**Input for this task**
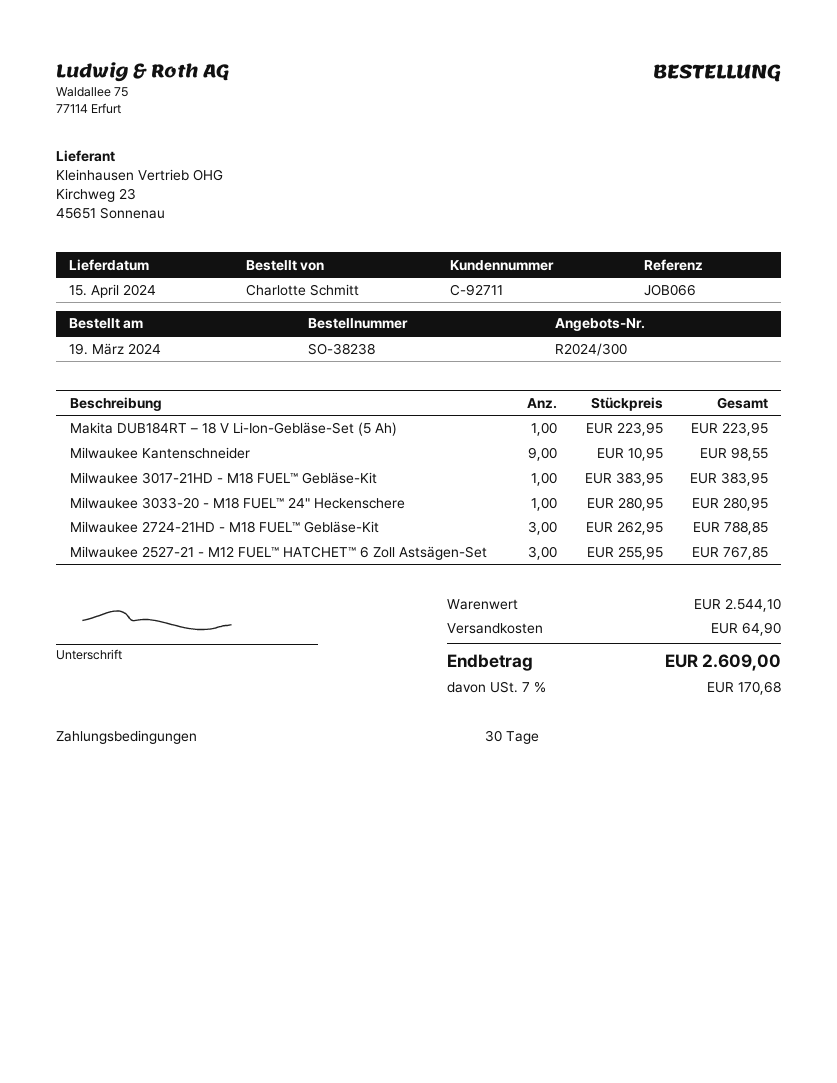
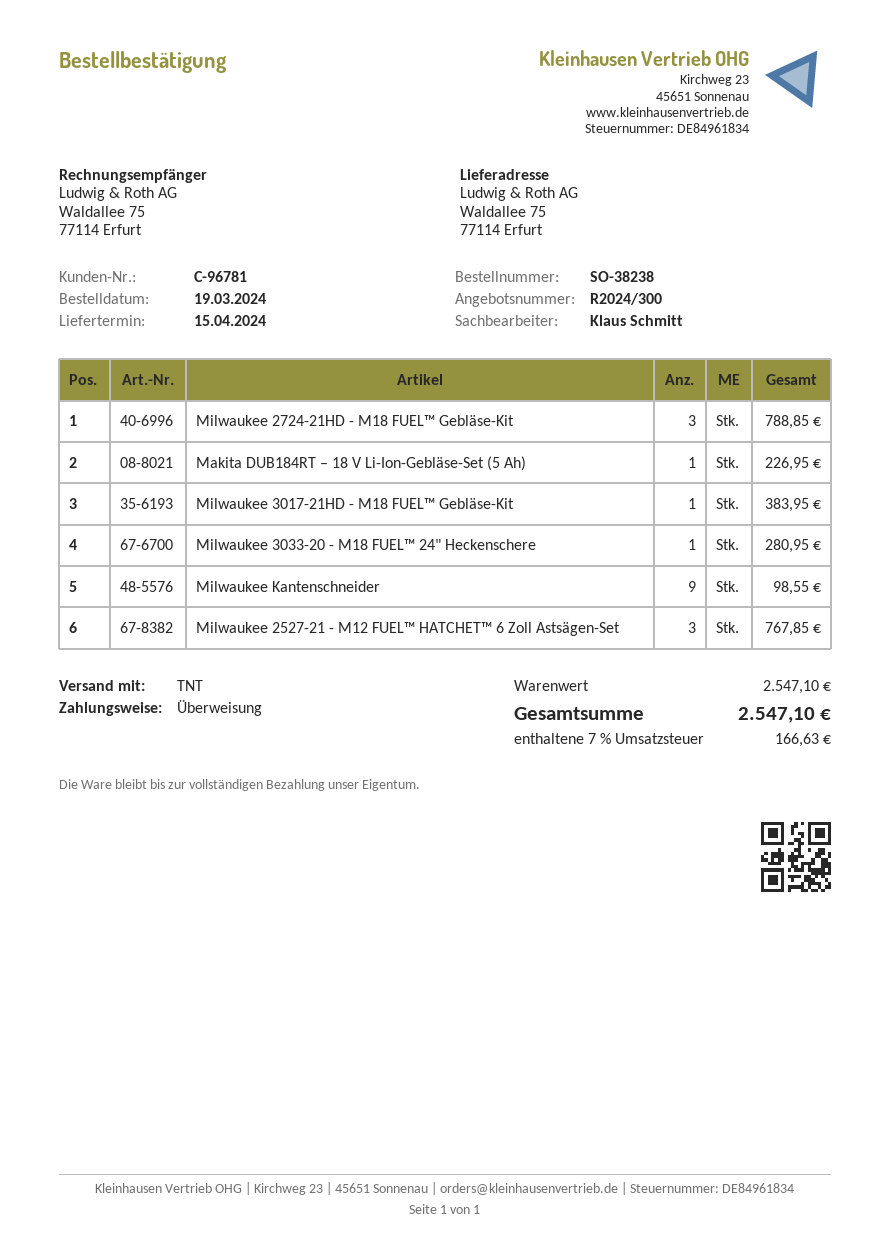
customer number: C-92711 -> C-96781
Makita DUB184RT – 18 V Li-Ion-Gebläse-Set (5 Ah): 1 for 223.95 -> 1 for 226.95
subtotal: 2544.10 -> 2547.10
shipping: 64.90 -> none
tax: 7% = 170.68 -> 7% = 166.63
total: 2609.00 -> 2547.10

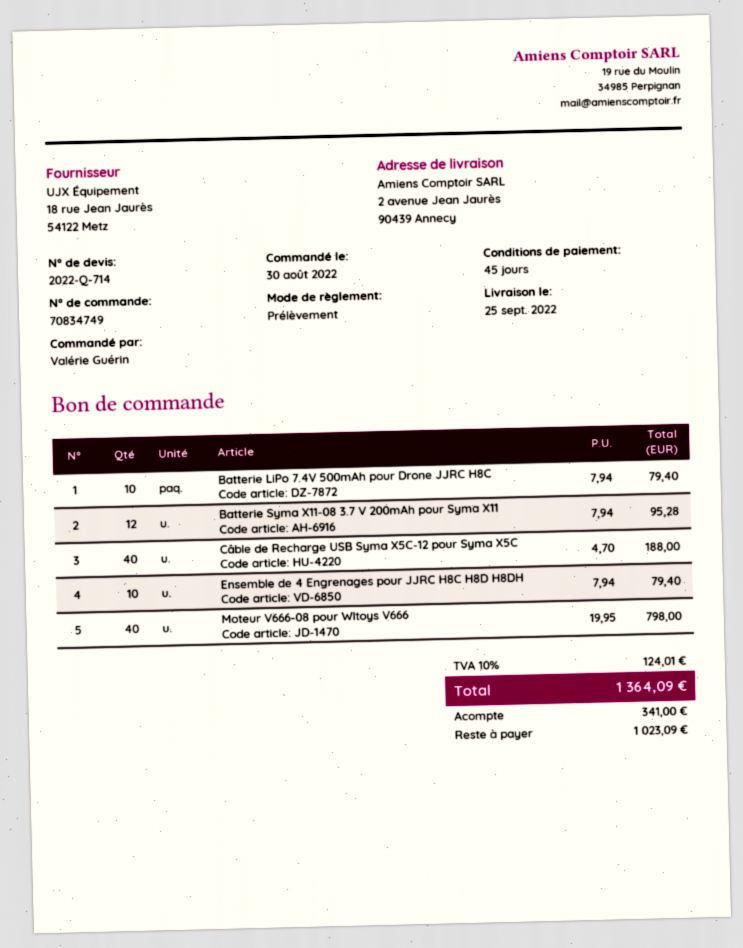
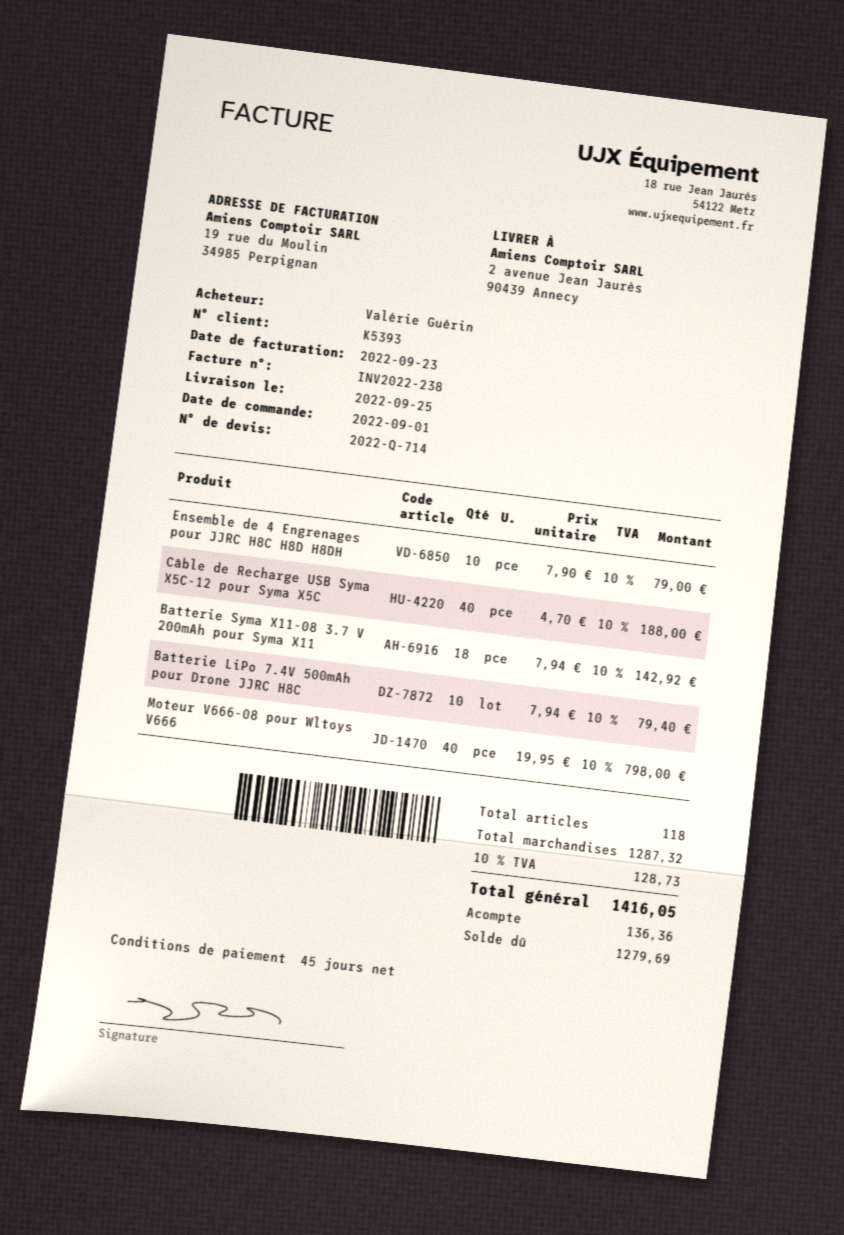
order date: 2022-08-30 -> 2022-09-01
Batterie Syma X11-08 3.7 V 200mAh pour Syma X11: 12 x 7.94 = 95.28 -> 18 x 7.94 = 142.92
Ensemble de 4 Engrenages pour JJRC H8C H8D H8DH: 10 x 7.94 = 79.40 -> 10 x 7.90 = 79.00
tax: 10% = 124.01 -> 10% = 128.73
total: 1364.09 -> 1416.05
deposit: 341.00 -> 136.36
balance: 1023.09 -> 1279.69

**Work to complete**
Repeat exactly the lines above, starting at the one that contains "tax: 7% = 170.68 -> 7% = 166.63" and stopping at the last line of the entries, and leave out the pictures.

**Solved exercise**
tax: 7% = 170.68 -> 7% = 166.63
total: 2609.00 -> 2547.10

order date: 2022-08-30 -> 2022-09-01
Batterie Syma X11-08 3.7 V 200mAh pour Syma X11: 12 x 7.94 = 95.28 -> 18 x 7.94 = 142.92
Ensemble de 4 Engrenages pour JJRC H8C H8D H8DH: 10 x 7.94 = 79.40 -> 10 x 7.90 = 79.00
tax: 10% = 124.01 -> 10% = 128.73
total: 1364.09 -> 1416.05
deposit: 341.00 -> 136.36
balance: 1023.09 -> 1279.69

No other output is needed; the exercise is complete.